How would you say the Indian consumer mindset varies from that of the west?

In india, we may not have designer sarees and shoes. But we will have some gold and enough money saved for our children. We don’t live in a mortgage-based ownership system or in a credit card-based economy. We live in a savings economy. I think that is where we are different. Indians have a different outlook of life and luxury.

How do you think the Indian design industry can attract the west?

The answer to this is to just be Indian. If you look at what happened in the 70s, and the rise of flower power, it happened because the period of 50s and 60s were a period of excess. That is why it was an organic need for people to break away from raging commercialisation and to become free spirited individuals. Now if you look at human beings all over the world, they are moving away from mechanised consumption.

They look for authenticity, they look for wellness, they look for transcendental experience that go beyond luxury. And when the world is going through such a spiritual moment, no other country can offer them that, and still blend luxury into it. This is not just about clothes, but the world has gone into a bit of an inward momentum, and they look upto countries with ancient civilisations that are over a thousand years old. That is why it is India’s moment . And this is, ironically, not because of India, but because it is an organic moment for the world. Money is not the only mark anymore.

What would you describe as the crux of your inspiration?

Good coffee in the morning, I would say (laughs). It makes me feel good and I make good designs. What differentiates us from the consumers in the west is the fact that we may not have a great deal of many things, but what we have is a great deal of common sense. In India, the customer is looking at luxury, but at a price they can afford to spend and with a quality they can rely on. And I think that defines the country’s taste. They know exactly how much they want to spend and when. So we really don’’t have much of an inspiration to point at. We make what an Indian consumer wants, within a budget they can afford. That is really the spirit of the brand now.

How important is it to sustain brand value?

As the world gets diverse and the number of choices increases for customers, It is very important for any brand to consistently and firmly define what it stands for. When I do fashion shows now, there is this joke within the design team that our headline is going to be “same old same old”. I think repetition creates iconism. And as more and more designers come into this system, you create a stand for yourself. A quote by Yves Saint Laurent is very relevant to this. He said “I think I am done with the gimmicks and the storytelling. What I am concentrating on now, is constantly refining my craft”. As a brand, that is what we imbibe.

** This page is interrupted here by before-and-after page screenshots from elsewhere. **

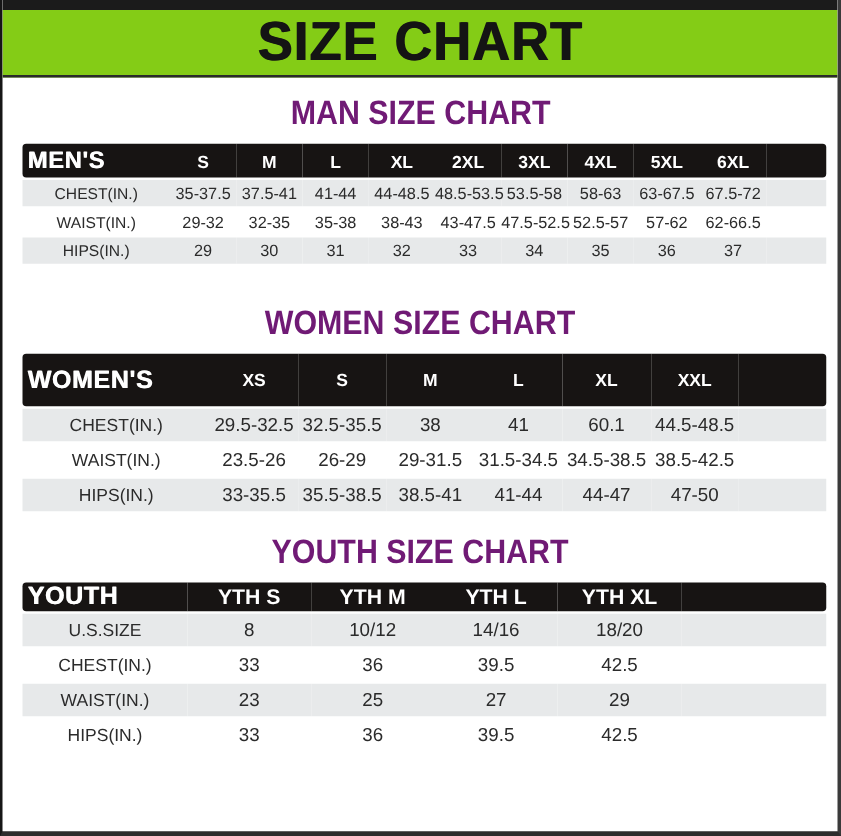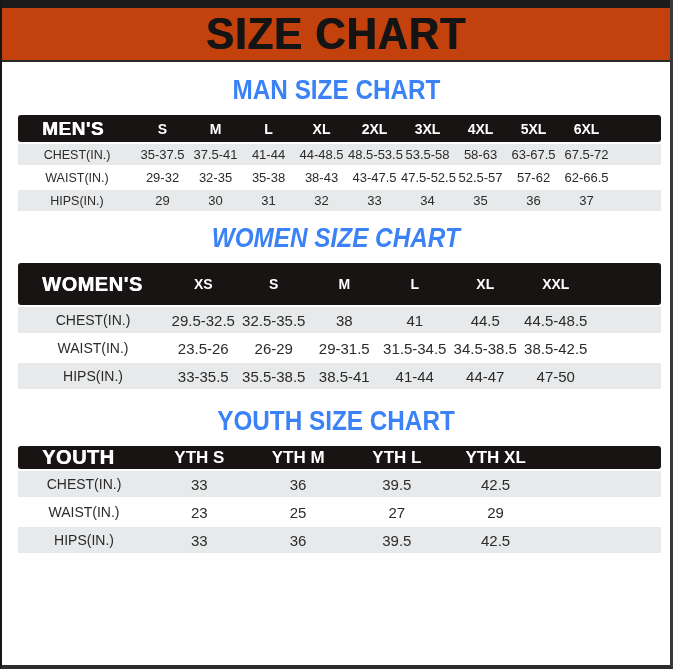--- a/index.html
+++ b/index.html
@@ -30,49 +30,49 @@
     transform: scaleX(0.95);
     text-shadow: 1px 0 0 #141414;
     white-space: nowrap;
   }
 
   .section-heading {
     text-align: center;
     margin: 13px 0 0 0;
     line-height: 30px;
     font-size: 27px;
-    color: #3b82f6;
+    color: #701a75;
   }
   .section-heading span {
     display: inline-block;
     font-weight: bold;
     transform: scaleX(0.9);
     letter-spacing: 0px;
     white-space: nowrap;
   }
-  .heading-gap-2 { margin-top: 10px; font-style: italic; }
+  .heading-gap-2 { margin-top: 30px; }
   .heading-gap-3 { margin-top: 15px; }
 
   table.size-table {
     width: 643px;
     margin: 8px 14px 0 16px;
     border-collapse: separate;
     border-spacing: 0 2px;
     table-layout: fixed;
   }
   table.size-table th {
     background: #171413;
     color: #ffffff;
     font-weight: bold;
     text-align: center;
     white-space: nowrap;
   }
   table.size-table th.label {
     text-align: left;
-    padding-left: 24px;
+    padding-left: 4px;
     letter-spacing: 0.5px;
     text-shadow: 0.5px 0 0 #fff;
   }
   table.size-table th:first-child { border-radius: 3px 0 0 3px; }
   table.size-table th:last-child  { border-radius: 0 3px 3px 0; }
   table.size-table td {
     text-align: center;
     color: #2b2b2b;
     white-space: nowrap;
   }
@@ -117,21 +117,21 @@
     transform-origin: 0 50%;
   }
 </style>
 </head>
 <body>
 
 <div class="frame">
 
   <div class="top-bar"></div>
 
-  <div class="banner" style="background: #c2410c;">
+  <div class="banner" style="background: #84cc16;">
     <div class="banner-title">SIZE CHART</div>
   </div>
 
   <section>
     <h2 class="section-heading">
       <span>MAN SIZE CHART</span>
     </h2>
     <table class="size-table t-men">
         <thead>
           <tr>
@@ -209,21 +209,21 @@
             <th class="filler"></th>
           </tr>
         </thead>
         <tbody>
           <tr>
             <td class="row-label">CHEST(IN.)</td>
             <td>29.5-32.5</td>
             <td>32.5-35.5</td>
             <td>38</td>
             <td>41</td>
-            <td>44.5</td>
+            <td>60.1</td>
             <td>44.5-48.5</td>
             <td class="filler"></td>
           </tr>
           <tr>
             <td class="row-label">WAIST(IN.)</td>
             <td>23.5-26</td>
             <td>26-29</td>
             <td>29-31.5</td>
             <td>31.5-34.5</td>
             <td>34.5-38.5</td>
@@ -254,20 +254,28 @@
             <th class="label">YOUTH</th>
             <th>YTH S</th>
             <th>YTH M</th>
             <th>YTH L</th>
             <th>YTH XL</th>
             <th class="filler"></th>
           </tr>
         </thead>
         <tbody>
           <tr>
+            <td class="row-label">U.S.SIZE</td>
+            <td>8</td>
+            <td>10/12</td>
+            <td>14/16</td>
+            <td>18/20</td>
+            <td class="filler"></td>
+          </tr>
+          <tr>
             <td class="row-label">CHEST(IN.)</td>
             <td>33</td>
             <td>36</td>
             <td>39.5</td>
             <td>42.5</td>
             <td class="filler"></td>
           </tr>
           <tr>
             <td class="row-label">WAIST(IN.)</td>
             <td>23</td>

Our pattern is not external anymore. Our pattern is internal. You have reached from point one to point eight. Now reaching from eight to 8.2 is almost impossible. That journey might almost be invisible to the outside world, but for you as a brand and for repeated consumers, it makes a difference; and that is what we work on.

What does the future hold for you and the brand?

For a lot of people, for the longest period of time, luxury was a big aspiration. But right now, when you have ticked all the boxes, where do you go next? You cannot go outward, so you go inward. It is reading your consumer’s introspection – if a holiday with their kids is more important or a $1,000 bag. Right now the way the world is progressing, people are so married to their lives, family and work, there is very little scope for community activities. They have all the time to make money but not to enjoy it. People have started dropping out of the luxury box and reinventing their needs. And wellness is taking more priority. If you ask me what is luxury now, I would say an afternoon nap and two hours in the spa. We are simply going to try and work on balancing our brand’s ideology with the change in our consumer’s emotional requirements.